» Items from a data source:

★ ★ ★ ★ ★ ★ ★

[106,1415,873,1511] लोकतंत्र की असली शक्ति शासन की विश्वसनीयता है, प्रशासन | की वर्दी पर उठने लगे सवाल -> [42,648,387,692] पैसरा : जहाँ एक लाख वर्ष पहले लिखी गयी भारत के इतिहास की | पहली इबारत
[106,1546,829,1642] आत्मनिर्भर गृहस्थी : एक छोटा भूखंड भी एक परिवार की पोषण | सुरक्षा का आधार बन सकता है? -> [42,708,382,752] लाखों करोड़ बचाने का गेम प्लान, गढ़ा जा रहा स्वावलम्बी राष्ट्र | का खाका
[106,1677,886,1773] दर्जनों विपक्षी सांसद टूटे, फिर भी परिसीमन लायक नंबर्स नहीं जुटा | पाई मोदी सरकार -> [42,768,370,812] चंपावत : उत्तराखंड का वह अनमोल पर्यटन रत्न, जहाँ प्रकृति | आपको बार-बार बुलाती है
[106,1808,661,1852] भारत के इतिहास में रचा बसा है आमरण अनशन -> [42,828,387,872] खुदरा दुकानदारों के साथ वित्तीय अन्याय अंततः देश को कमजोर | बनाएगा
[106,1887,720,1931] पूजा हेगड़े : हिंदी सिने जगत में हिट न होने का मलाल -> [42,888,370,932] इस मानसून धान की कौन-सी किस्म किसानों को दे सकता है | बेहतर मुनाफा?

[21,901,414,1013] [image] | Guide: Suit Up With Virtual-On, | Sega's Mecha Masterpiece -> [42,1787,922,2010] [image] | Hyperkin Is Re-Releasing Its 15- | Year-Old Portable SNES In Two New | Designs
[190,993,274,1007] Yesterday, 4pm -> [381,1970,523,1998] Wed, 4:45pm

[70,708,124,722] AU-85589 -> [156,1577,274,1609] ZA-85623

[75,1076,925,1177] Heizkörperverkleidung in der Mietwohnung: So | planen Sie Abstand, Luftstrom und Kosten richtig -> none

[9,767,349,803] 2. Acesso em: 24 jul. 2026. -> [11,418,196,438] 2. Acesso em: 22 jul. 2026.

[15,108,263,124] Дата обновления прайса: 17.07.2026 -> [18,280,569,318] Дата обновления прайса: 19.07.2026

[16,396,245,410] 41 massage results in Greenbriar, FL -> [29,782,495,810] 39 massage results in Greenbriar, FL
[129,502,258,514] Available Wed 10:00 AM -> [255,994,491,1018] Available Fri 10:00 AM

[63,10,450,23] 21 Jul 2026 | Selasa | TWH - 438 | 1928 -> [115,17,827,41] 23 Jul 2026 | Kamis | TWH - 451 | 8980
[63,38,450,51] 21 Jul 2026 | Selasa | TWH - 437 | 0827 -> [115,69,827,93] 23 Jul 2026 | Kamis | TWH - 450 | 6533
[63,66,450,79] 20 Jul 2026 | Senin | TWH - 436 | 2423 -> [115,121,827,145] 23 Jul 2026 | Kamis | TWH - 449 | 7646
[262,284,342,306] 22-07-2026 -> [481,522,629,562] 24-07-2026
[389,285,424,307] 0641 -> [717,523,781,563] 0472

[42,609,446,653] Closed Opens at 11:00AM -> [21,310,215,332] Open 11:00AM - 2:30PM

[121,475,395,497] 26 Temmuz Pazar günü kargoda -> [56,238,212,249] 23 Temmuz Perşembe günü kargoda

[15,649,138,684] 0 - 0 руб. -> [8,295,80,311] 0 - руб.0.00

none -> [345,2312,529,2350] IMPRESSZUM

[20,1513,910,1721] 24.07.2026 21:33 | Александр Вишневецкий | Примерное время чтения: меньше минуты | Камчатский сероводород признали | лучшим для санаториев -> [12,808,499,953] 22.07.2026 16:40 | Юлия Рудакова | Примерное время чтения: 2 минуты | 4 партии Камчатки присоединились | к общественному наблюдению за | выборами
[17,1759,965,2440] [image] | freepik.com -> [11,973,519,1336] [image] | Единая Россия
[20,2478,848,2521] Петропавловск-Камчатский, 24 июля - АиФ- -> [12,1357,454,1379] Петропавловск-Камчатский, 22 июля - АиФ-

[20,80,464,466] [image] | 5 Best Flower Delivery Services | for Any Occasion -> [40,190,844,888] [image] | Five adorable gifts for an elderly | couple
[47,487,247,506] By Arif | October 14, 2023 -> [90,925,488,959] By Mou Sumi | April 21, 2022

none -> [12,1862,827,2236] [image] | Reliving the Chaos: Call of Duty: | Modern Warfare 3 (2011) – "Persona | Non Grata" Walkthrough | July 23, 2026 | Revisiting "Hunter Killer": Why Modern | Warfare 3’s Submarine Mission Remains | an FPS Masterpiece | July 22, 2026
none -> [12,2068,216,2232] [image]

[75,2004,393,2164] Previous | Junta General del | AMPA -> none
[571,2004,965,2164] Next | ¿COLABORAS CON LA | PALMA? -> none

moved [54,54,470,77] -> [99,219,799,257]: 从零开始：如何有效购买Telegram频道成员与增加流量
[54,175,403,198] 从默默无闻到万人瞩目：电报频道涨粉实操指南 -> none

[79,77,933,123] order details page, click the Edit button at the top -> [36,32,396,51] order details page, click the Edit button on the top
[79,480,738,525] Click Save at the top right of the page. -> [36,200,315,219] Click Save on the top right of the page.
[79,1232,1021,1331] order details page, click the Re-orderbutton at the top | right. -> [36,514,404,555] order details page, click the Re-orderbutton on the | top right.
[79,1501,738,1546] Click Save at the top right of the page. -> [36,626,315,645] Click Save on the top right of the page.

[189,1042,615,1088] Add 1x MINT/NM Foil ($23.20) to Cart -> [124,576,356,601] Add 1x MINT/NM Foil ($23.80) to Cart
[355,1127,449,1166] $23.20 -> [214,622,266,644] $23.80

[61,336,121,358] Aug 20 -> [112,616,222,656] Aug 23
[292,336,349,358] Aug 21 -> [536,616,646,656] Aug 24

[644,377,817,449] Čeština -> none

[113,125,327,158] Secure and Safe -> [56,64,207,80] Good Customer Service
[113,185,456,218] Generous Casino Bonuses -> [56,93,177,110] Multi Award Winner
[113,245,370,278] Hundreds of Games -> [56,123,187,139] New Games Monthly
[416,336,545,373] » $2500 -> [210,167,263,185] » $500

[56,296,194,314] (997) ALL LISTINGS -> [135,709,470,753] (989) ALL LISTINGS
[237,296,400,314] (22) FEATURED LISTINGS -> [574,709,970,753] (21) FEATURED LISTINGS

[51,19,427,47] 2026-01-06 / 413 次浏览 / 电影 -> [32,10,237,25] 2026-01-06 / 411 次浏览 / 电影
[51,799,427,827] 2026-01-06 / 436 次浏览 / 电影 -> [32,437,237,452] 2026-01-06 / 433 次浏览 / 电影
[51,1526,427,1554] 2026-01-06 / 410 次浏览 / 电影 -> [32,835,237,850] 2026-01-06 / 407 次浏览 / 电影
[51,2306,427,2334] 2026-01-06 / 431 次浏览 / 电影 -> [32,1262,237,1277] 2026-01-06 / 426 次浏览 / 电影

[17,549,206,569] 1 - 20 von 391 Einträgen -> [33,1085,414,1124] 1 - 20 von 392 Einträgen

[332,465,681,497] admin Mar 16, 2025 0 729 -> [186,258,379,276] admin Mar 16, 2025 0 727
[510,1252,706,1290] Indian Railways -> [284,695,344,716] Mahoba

★ ★ ★ ★ ★ ★ ★

» What the task requires:
Of all the entries above, output exactly the lines between the one holding "[63,66,450,79] 20 Jul" and the one holding "[20,80,464,466] [image] |", inclusive.

» Reply:
[63,66,450,79] 20 Jul 2026 | Senin | TWH - 436 | 2423 -> [115,121,827,145] 23 Jul 2026 | Kamis | TWH - 449 | 7646
[262,284,342,306] 22-07-2026 -> [481,522,629,562] 24-07-2026
[389,285,424,307] 0641 -> [717,523,781,563] 0472

[42,609,446,653] Closed Opens at 11:00AM -> [21,310,215,332] Open 11:00AM - 2:30PM

[121,475,395,497] 26 Temmuz Pazar günü kargoda -> [56,238,212,249] 23 Temmuz Perşembe günü kargoda

[15,649,138,684] 0 - 0 руб. -> [8,295,80,311] 0 - руб.0.00

none -> [345,2312,529,2350] IMPRESSZUM

[20,1513,910,1721] 24.07.2026 21:33 | Александр Вишневецкий | Примерное время чтения: меньше минуты | Камчатский сероводород признали | лучшим для санаториев -> [12,808,499,953] 22.07.2026 16:40 | Юлия Рудакова | Примерное время чтения: 2 минуты | 4 партии Камчатки присоединились | к общественному наблюдению за | выборами
[17,1759,965,2440] [image] | freepik.com -> [11,973,519,1336] [image] | Единая Россия
[20,2478,848,2521] Петропавловск-Камчатский, 24 июля - АиФ- -> [12,1357,454,1379] Петропавловск-Камчатский, 22 июля - АиФ-

[20,80,464,466] [image] | 5 Best Flower Delivery Services | for Any Occasion -> [40,190,844,888] [image] | Five adorable gifts for an elderly | couple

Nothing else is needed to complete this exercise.